Hit Makers: The Science of Popularity in an Age of Distraction
By Derek Thompson
Penguin Press, 2017

Overview

A staff writer for The Atlantic, Thompson pulls together a slew of fascinating stories and anecdotes to try and explain what makes things popular. The trick with a book like this is there is no singular way that phenomenon reaches critical mass. So, in that way, the overview approach to the material works well, as it does in magazine articles. The downside is that the variety dilutes the utility of a strong throughline or highly actionable advice. If you read it like you are going to move through lots of material and that will find nuggets to inform your worldview, you’ll be satisfied when you’re done.

My Notes

  • We like what we are familiar with.
    • Exposure (or repeated exposure) is one way we get more familiar
    • The impressionist painters we know today all came from a single collection.
    • James Cutting, at Cornelll, found you could change preference just by showing students obscure paintings with a higher frequency.
    • Music publishers in Tin Pan Alley agressively pushed new music to musicians playing in clubs in New York City and gather feedback about what to further promote.
    • Music prediction services like HitPredictor or SoundOut can explain part of the success of some songs, but exposure and airplay also play a huge factor.
  • The familiar needs to be balanced with the new
    • Industrial designer Raymond Loewy called this “Most Advanced Yet Acceptable” – MAYA
    • “People like a challenge if they think they can solve it. [Claudia Muth] calls this moment where disfluency yields fluency the aesthetic aha.”
    • Example four chord music, cable news focus on headline topics with endless viewpoints, Spotify’s Discover Weekly feature needed new and known songs
  • The balance can be found in patterns
    • The longest time to create surprise with the fewest number of musical notes is BBBBC-BBBC-BBC-BC-D
    • Rhetorical devices like epistrophe (repetition of words at the end of the sentence), anaphora (repetition at the beginning of the sentence), tricolon (repetition in short triplicate, and my favorite antimetabole (AB;BA – do onto others as they would do onto you)
  • This leads us to another pattern – STORY
    • Joseph Campbell’s ingredients: inspiration, relatability, and suspense
    • “…[T]ake twenty-five things that in any successful genre and you reverse one of them.

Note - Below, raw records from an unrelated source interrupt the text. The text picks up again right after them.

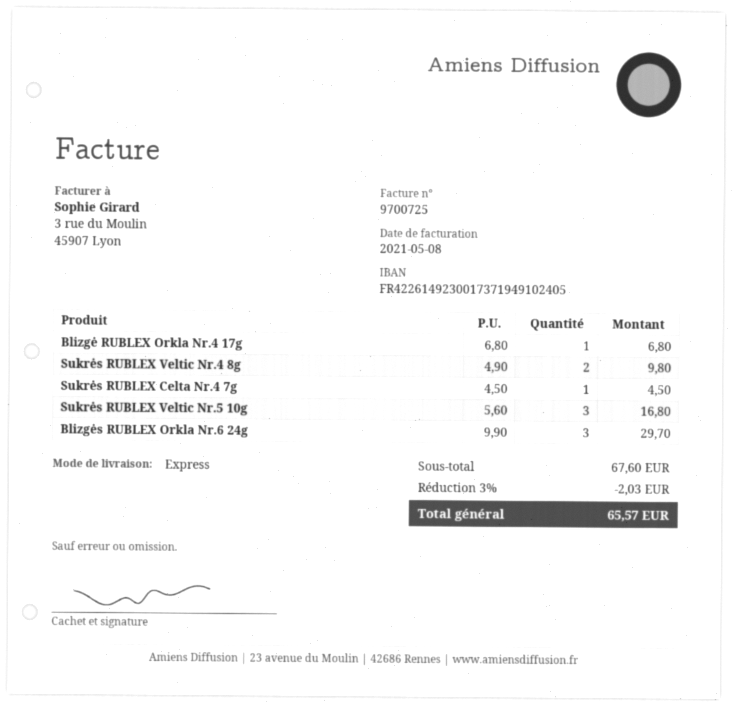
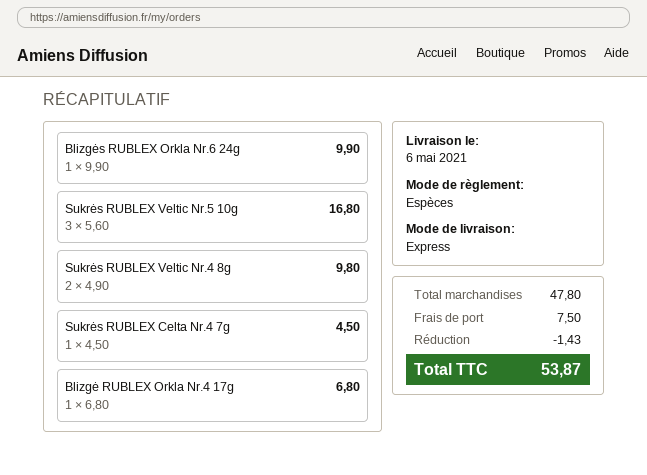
Blizgės RUBLEX Orkla Nr.6 24g: 3 x 9.90 = 29.70 -> 1 x 9.90 = 9.90
subtotal: 67.60 -> 47.80
discount: 2.03 -> 1.43
shipping: none -> 7.50
total: 65.57 -> 53.87

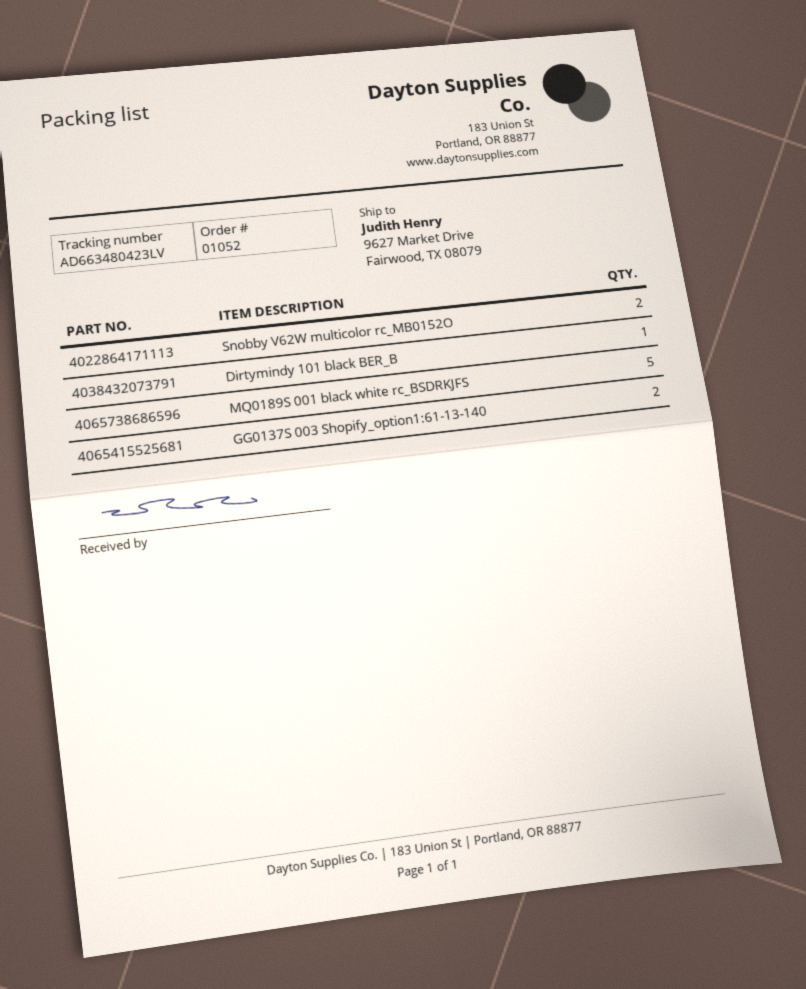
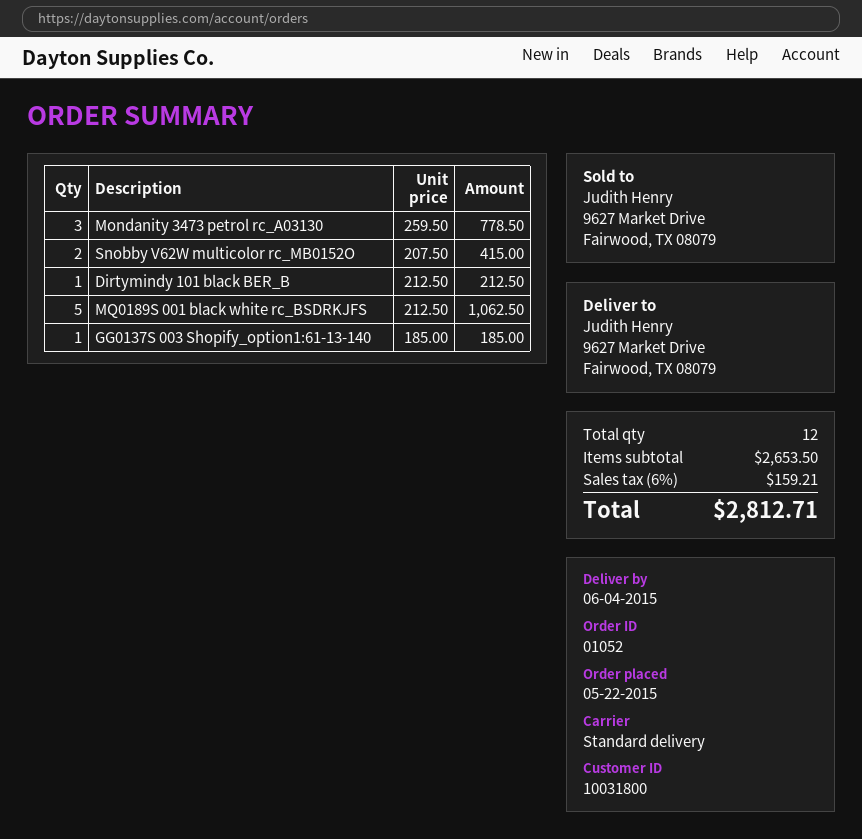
GG0137S 003 Shopify_option1:61-13-140: 2 -> 1
Mondanity 3473 petrol rc_A03130: none -> 3

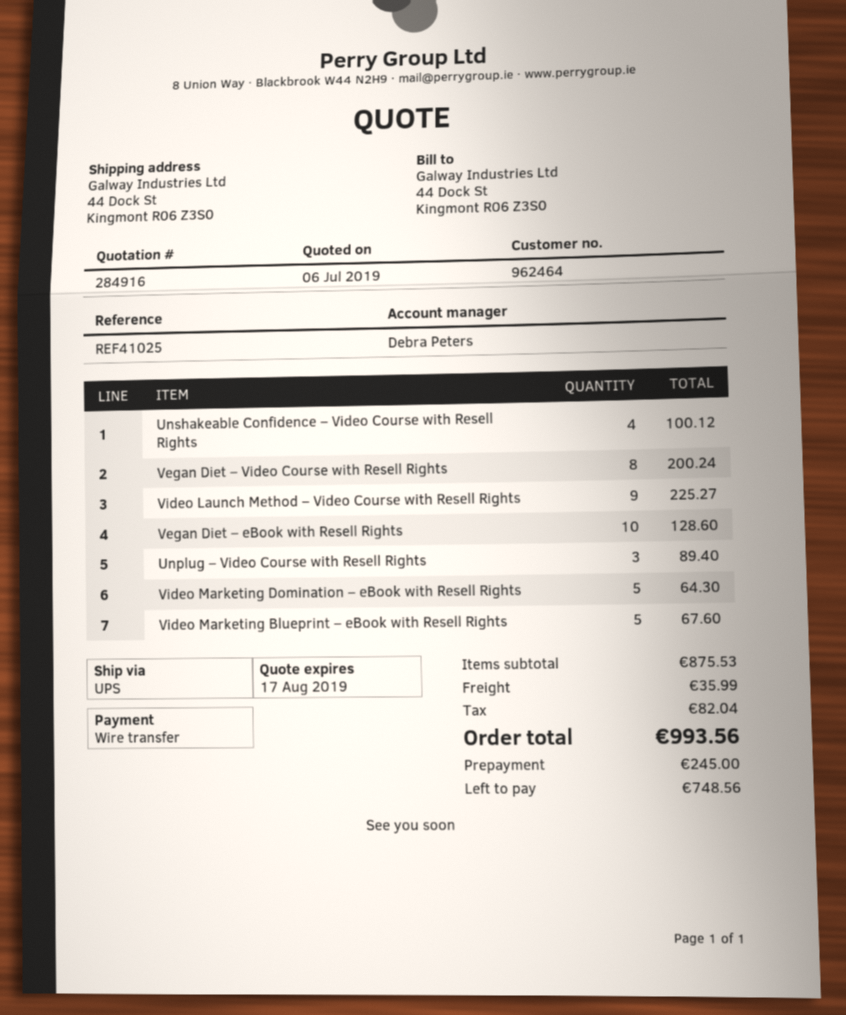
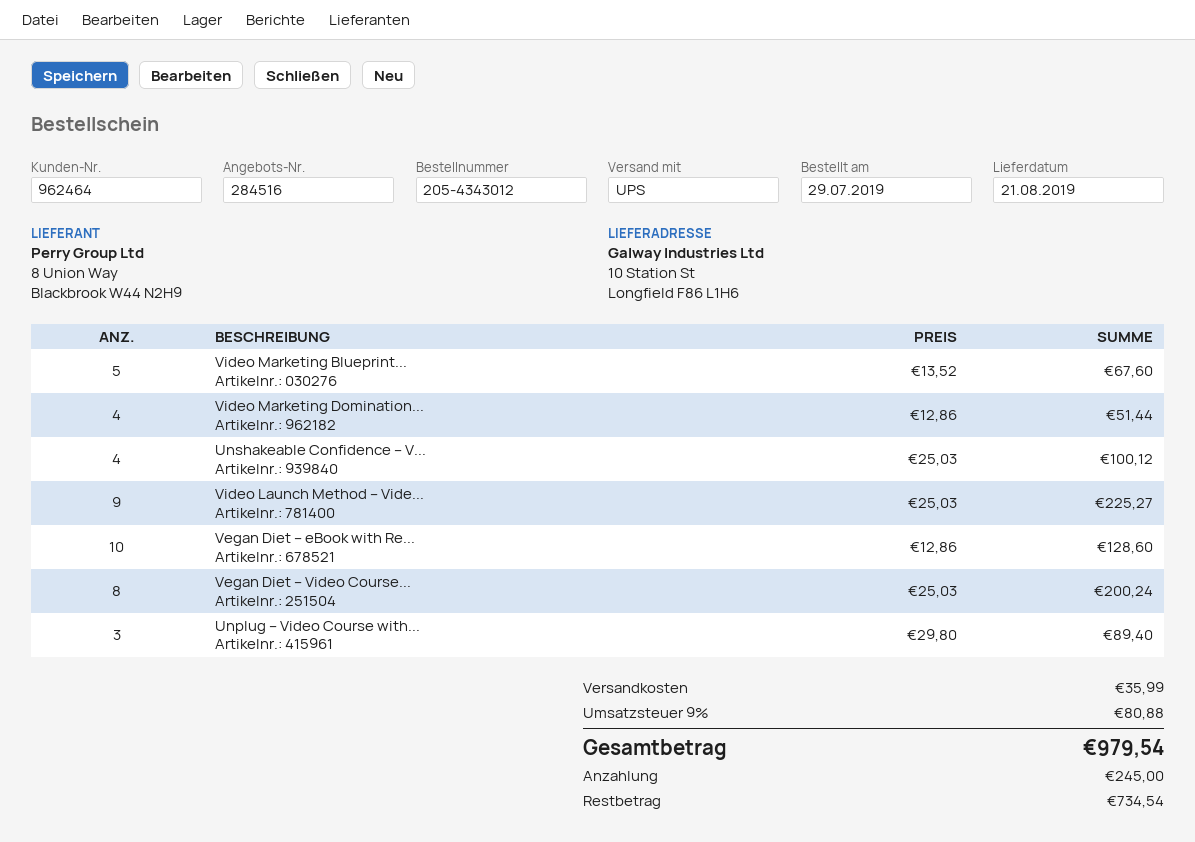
quote number: 284916 -> 284516
ship to: 44 Dock St, Kingmont R06 Z3S0 -> 10 Station St, Longfield F86 L1H6
Video Marketing Domination – eBook with Resell Rights: 5 for 64.30 -> 4 for 51.44
tax: 82.04 -> 80.88
total: 993.56 -> 979.54
balance: 748.56 -> 734.54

Reverse too many and you get genre confusion. Invert all the elements, you get parody. But one strategic tweak? Now you’ve got something that is perfectly new.”
  • Popularity is always being shaped by choice, economics and marketing
    • Industrialization is followed by the rise of fashion
    • “Distribution is a strategy to make a good product popular, but it’s not a reliable way to make a bad product seem good.”
    • Researchers Balaz Kovacs and Amanda Sharkey found that winning awards actually produces lower ratings from readers
      • Possible cause – higher expectations for those titles
  • Randomness
    • Duncan Watts studies information cascades
      • Everything starts at zero
      • And 1 in 1000 is still 1 in 1000 and very hard to predict
    • Al Greco calls the entertainment business “a complex. Adaptive, semi-chaotic industry with Bose-Einstein distribution dynamics and Pareto law characteristics with dual-sided uncertainty.”
    • Virality is a myth; broadcasters that share with millions make the difference in hits
      • “Items spread wider and faster when everyone can see what everybody else is doing.”
    • Sometimes it is not really about the product, but that someone “buys” popularity of the product.
    • Even people who produce lots of product can’t predict what will be a hit (i.e. Vincent Forrest on Etsy)
  • “Ideas most reliably spread with the piggyback off an existing network of closely connected and interested people.”
  • “The paradox of scale is that the biggest hits are often designed for a small, well-defined group of people.”
  • “Artists and teams produced their most resonant work after they had already passed a certain threshold of fame and popularity. Perhaps genius thrives in a space shielded ever so slightly from the need to win a popularity contest.
  • Random facts
    • One percent of music artists earn eighty percent of all recorded music revenue.
    • Music companies use Shazam to see where songs are being searched and find small places to launch into bigger markets
    • NBC uses 40-40-20 test for new programs
      • 40% of people say they are aware of the show
      • 40% of that (16% of total) say they want to watch it.
      • And 20% (3.2% of total!) of that say they are passionate about the new show
  • FX’s Nicole Clemens: “I am looking for a 90 hour movie. It is a Trojan horse for a deeper question: Who is the character becoming? What is he or she going to do next?”
  • Kat Kamen, first head of merchandising at Disney: “The art of film is film, but the business of movies is everywhere.”

My First Day

todd headshot 2016
Today marks my first day at an old job.

After five years away, I am returning full-time to Astronaut Projects, my publishing studio based in Portland, Oregon.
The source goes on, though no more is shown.